I am zipping a file name contains some special characters like Péréquation LES HOPITAUX NEUFS.xls to a different folder, say temp.

I am able to zip the file but the problem is the name of file is changing automatically to P+¬r+¬quation LES HOPITAUX NEUFS.xls.

How can I support unicode characters for file names inside a zip archive?


Solution 1:

It depends a little bit on what code you're using to create the archive. The old Java compression classes are not so flexible as you need.

You may use Apache Commons Compress. Michael Simons wrote this nice piece of code:

ZipArchiveOutputStream ostream = ...; // Your initialization code here
ostream.setEncoding("Cp437"); // This should handle your "special" characters
ostream.setFallbackToUTF8(true); // For "unknown" characters!
ostream.setUseLanguageEncodingFlag(true);                               
ostream.setCreateUnicodeExtraFields(
    ZipArchiveOutputStream.UnicodeExtraFieldPolicy.NOT_ENCODEABLE);

If you're using Java 7 then you finally have a Charset parameter (that can be UTF-8) on the ZipOutputStream constructor

The big problem, anyway, is that many implementations don't understand Unicode encoding because original ZIP file format is ASCII and there is not an official standard for Unicode. See this post for further details.

Solution 2:

The Zip specification (historically) does not specify what character encoding to be used for the embedded file names and comments, the original IBM PC character encoding set, commonly referred to as IBM Code Page 437, is supposed to be the only encoding supported. Jar specification meanwhile explicitly specifies to use UTF-8 as the encoding to encode and decode all file names and comments in Jar files. Our java.util.jar and java.util.zip implementation therefor strictly followed Jar specification to use UTF-8 as the sole encoding when dealing with the file names and comments stored in Jar/Zip files.
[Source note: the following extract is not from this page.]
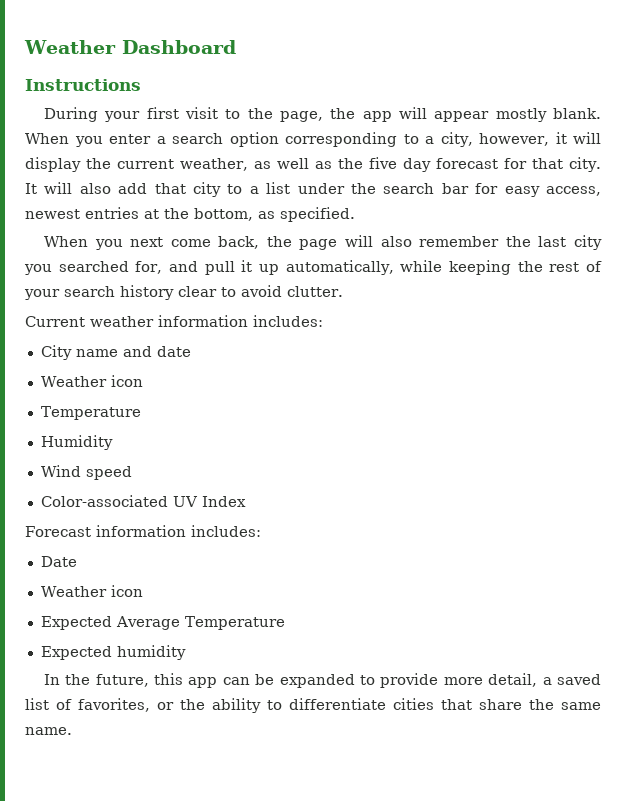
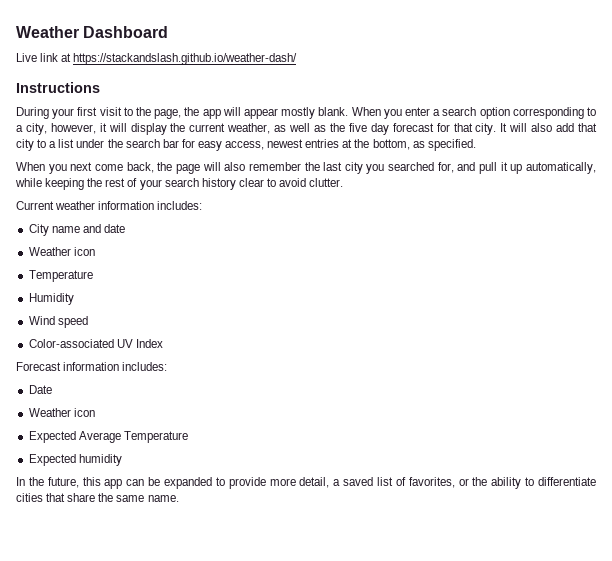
(236, 47) none -> [16,53,298,65] // Live link at https://stackandslash.github.io/weather-dash/

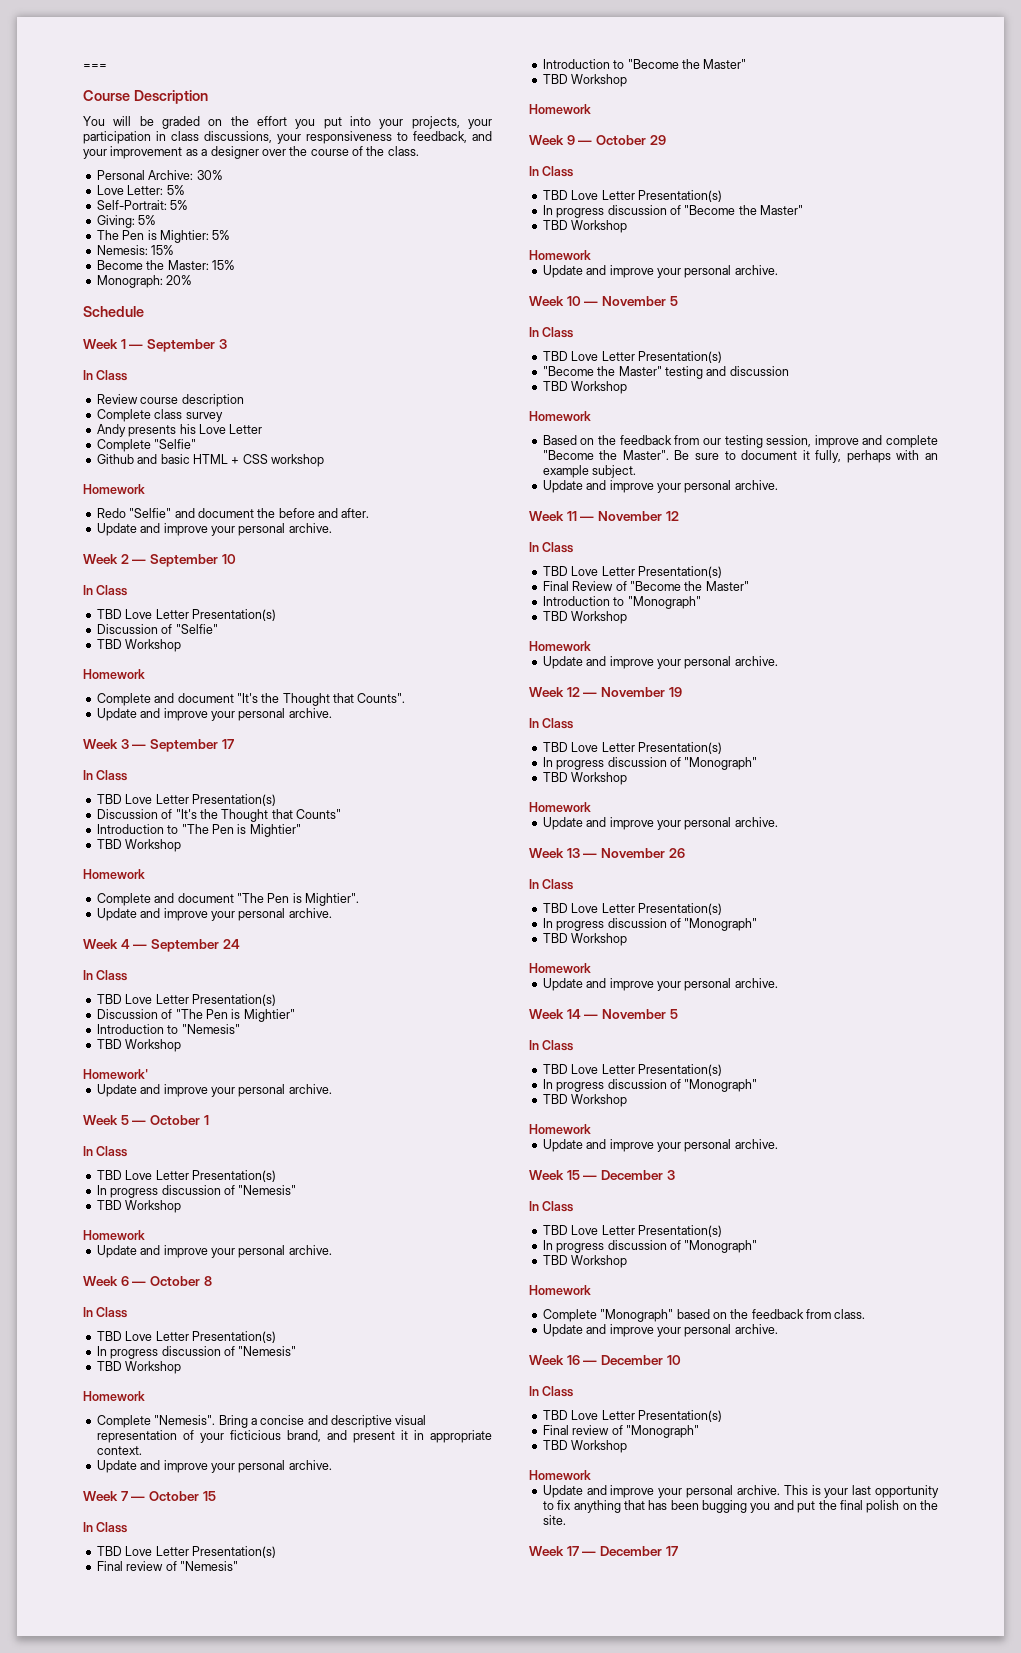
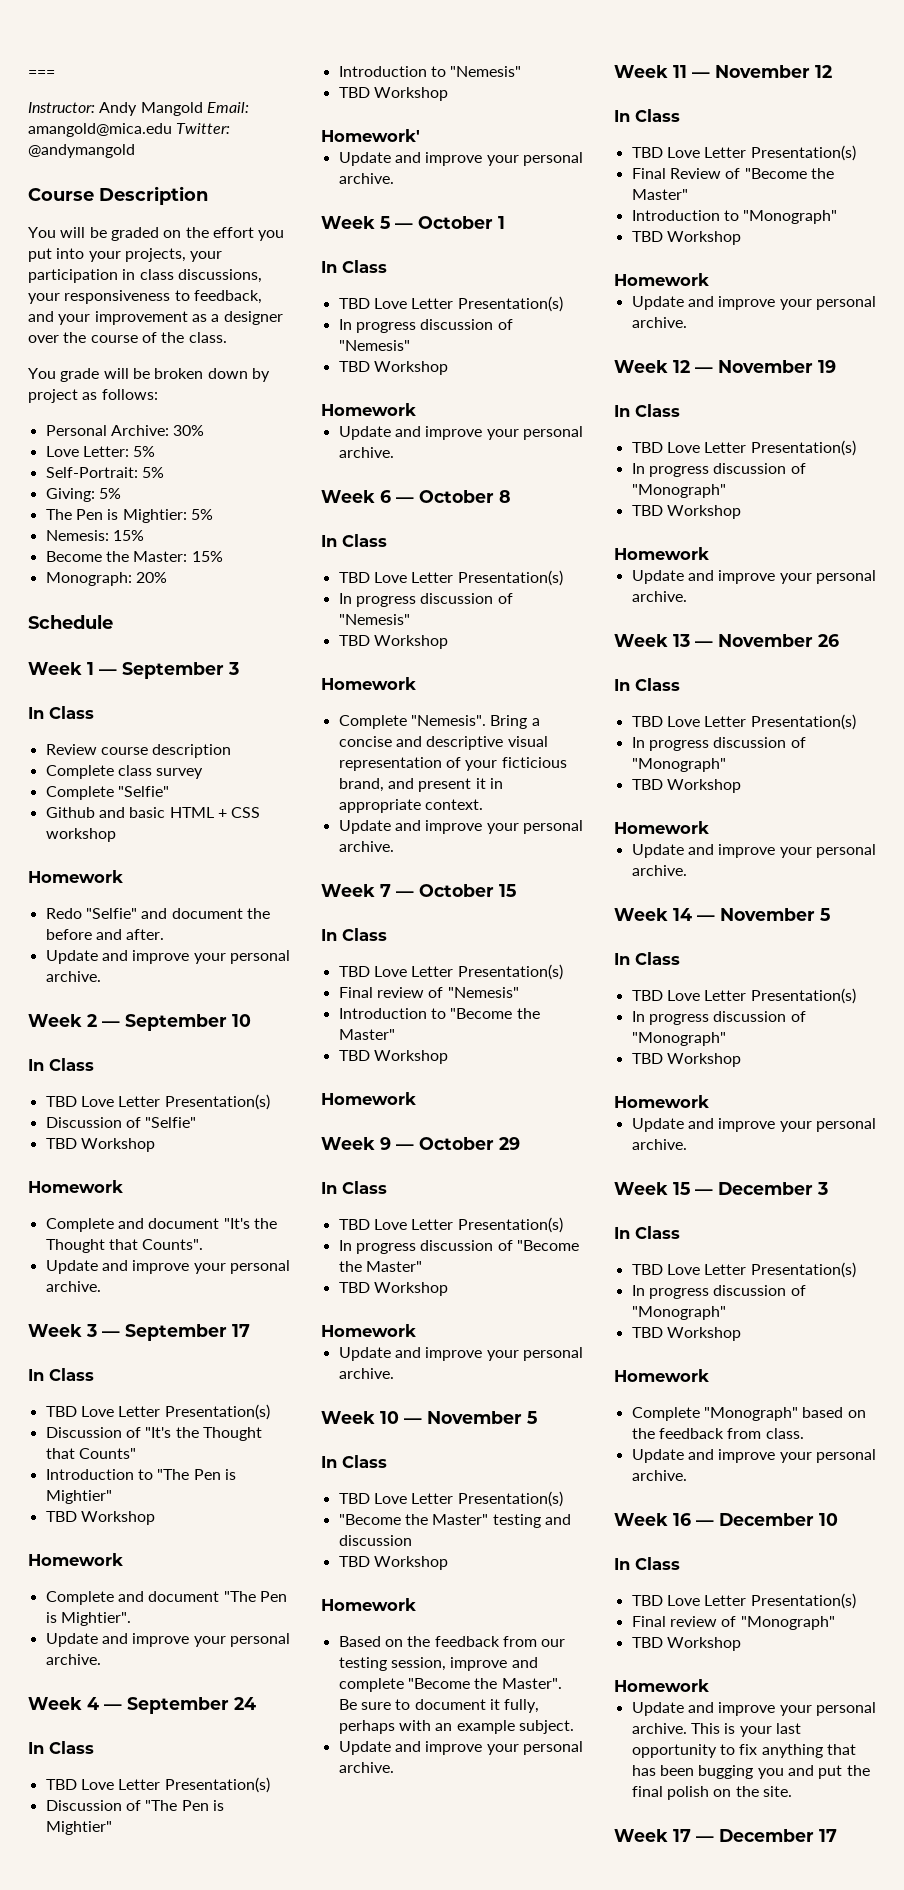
(107, 66) none -> [28,102,249,116] [28,123,231,137] [28,144,135,158] // Instructor: Andy Mangold Email: amangold@mica.edu Twitter: @andymangold
(419, 151) none -> [28,368,270,382] [28,389,158,403] // You grade will be broken down by project as follows:
[96,424,263,437] // Andy presents his Love Letter -> (204, 773) none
Consequence? the ZIP file created by "traditional" ZIP tool is not accessible for java.util.jar/zip based tool, and vice versa, if the file name contains characters that are not compatible between Cp437 (as an alternative, tools might simply use the default platform encoding) and UTF-8

For most European, you're "lucky":-) that you only need to avoid a "handful" of characters, such as the umlauts (OK, I'm just kidding), but for Japanese and Chinese, most of the characters are simply out of luck. This is why bug 4244499 had been the No.1 on the Top 25 Java Bugs for so many years. The bug is no longer on the list:-) it has been finally "fixed" in OpenJDK 7, b57. I still keep a snapshot as the record/kudo for myself:-)

The solution (I would use "solution" than a "fix") in JDK7 b57 is to introduce in a new set of ZipInputStream ZipOutStream and ZipFile constructors with a specific "charset" as the parameter, as showed below.

ZipFile(File, Charset)

ZipInputStream(InputStream, Charset)

ZipOutputStream(OutputStream, Charset)

With these new constructors, applications can now access those non-UTF-8 ZIP files via ZipInputStream or ZipFile objects created with the specific encoding, or create a Zip files encoded in non-UTF-8 via the new ZipOutputStream(os, charset) constructor, if necessary.

zip is a stripped-down version of the Jar tool with a "-encoding" option to support non-UTF8 encoding for entry name and comment, it can serve as a demo for how to use the new APIs (I used it as a unit test). I'm still debating with myself if it is a good idea to officially introduce "-encoding" into the Jar tool...